I tend to view things fairly simply. From coding to business I’ve found that this works exceedingly well. There are always special cases, but I tend to handle those on a case-by-case basis. I try to keep the general workings of my code, my life, and my business fairly straightforward. It’s saved me from a lot of agonizing over finding the perfect way to do a given thing. I also tend to hold specific truths to be self-evident. One of these truths is that if a CEO is required he or she should be brought in early, rather than later. Either a new CEO was required from day one or a new one wasn’t. If they always were, bringing one in early is best for the company, for morale, for logistics, and just generally. Of course finding the right CEO is no easier and may in fact be harder earlier than later, but I stand by my assertion. I didn’t always think this way.

 

CEO: Now or Never

Jim Collins’ new book Good to Great is a prequel to his eye-opening Built to Last that discusses what it takes to get a company from good to great. From a company no one knows about to one that is a household name. Collins explains that the companies that did well — exceedingly well — all had CEOs that either started the companies or came from the inside and those that did poorly — and I mean poorly — had CEOs brought in from the outside. This goes against everything you’d come to expect but, in fact, it makes perfect sense.
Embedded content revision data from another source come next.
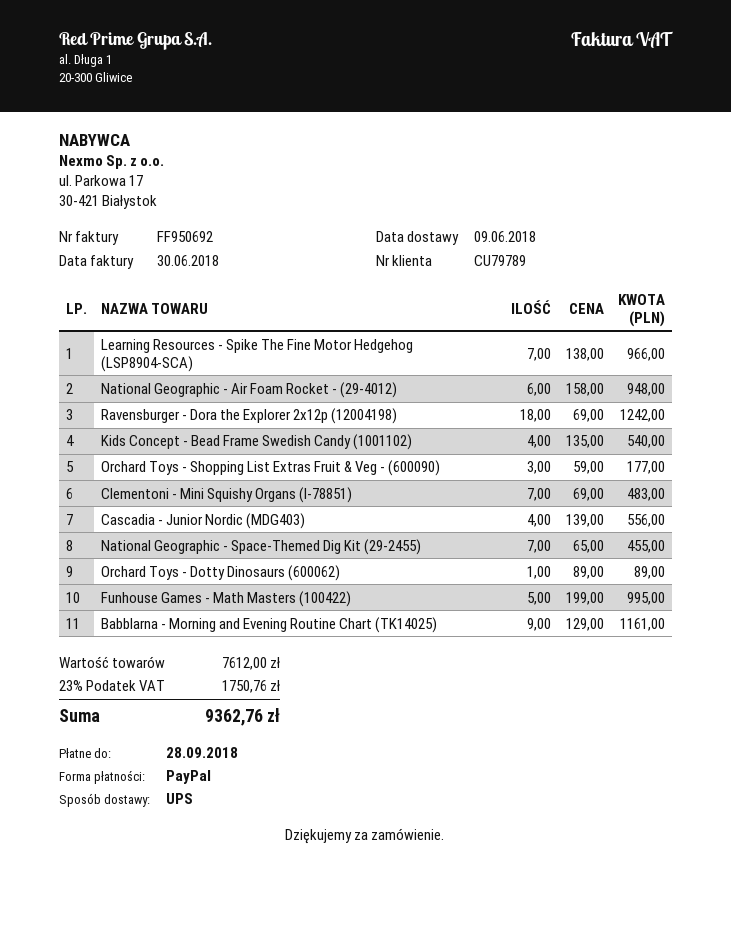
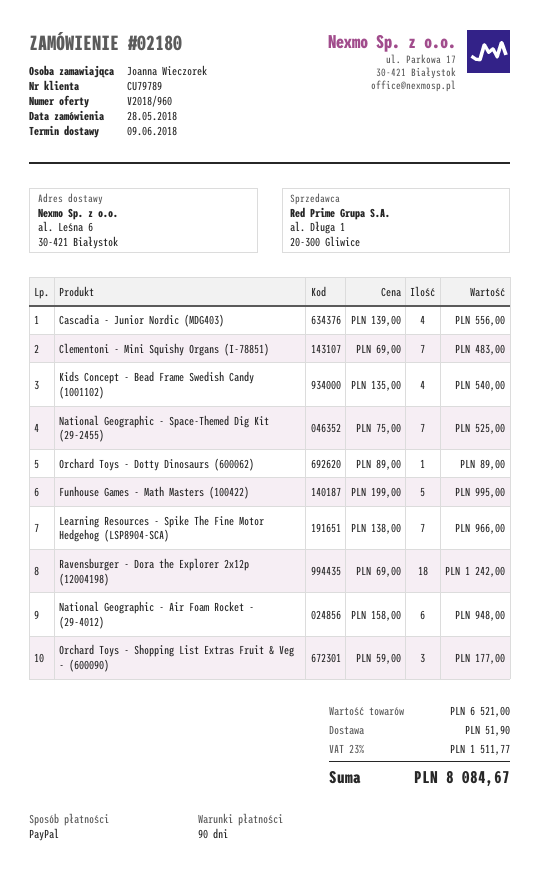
National Geographic - Space-Themed Dig Kit (29-2455): 7 x 65.00 = 455.00 -> 7 x 75.00 = 525.00
Babblarna - Morning and Evening Routine Chart (TK14025): 9 x 129.00 = 1161.00 -> none
subtotal: 7612.00 -> 6521.00
shipping: none -> 51.90
tax: 23% = 1750.76 -> 23% = 1511.77
total: 9362.76 -> 8084.67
Being in IT means I use IT companies as a benchmark and the companies that have been founded and then led to greatness invariably were led by the techies that founded them. In this list I include Microsoft, Apple, RIM, and Newbridge among others. But you can also include Linux and other Open Source initiatives that require strong management and vision; a drive to take the organization forward to a desired destination. The effort is the same whether it’s for financial gain or personal glory. You have to lead a team of disparate individuals forward towards a common vision. That vision is defined by a particular individual (or individuals) and must be dragged, kicking and screaming at times, forward. It requires a huge amount of faith in the direction and the vision as well as the people hired to take the organization forward towards the dream.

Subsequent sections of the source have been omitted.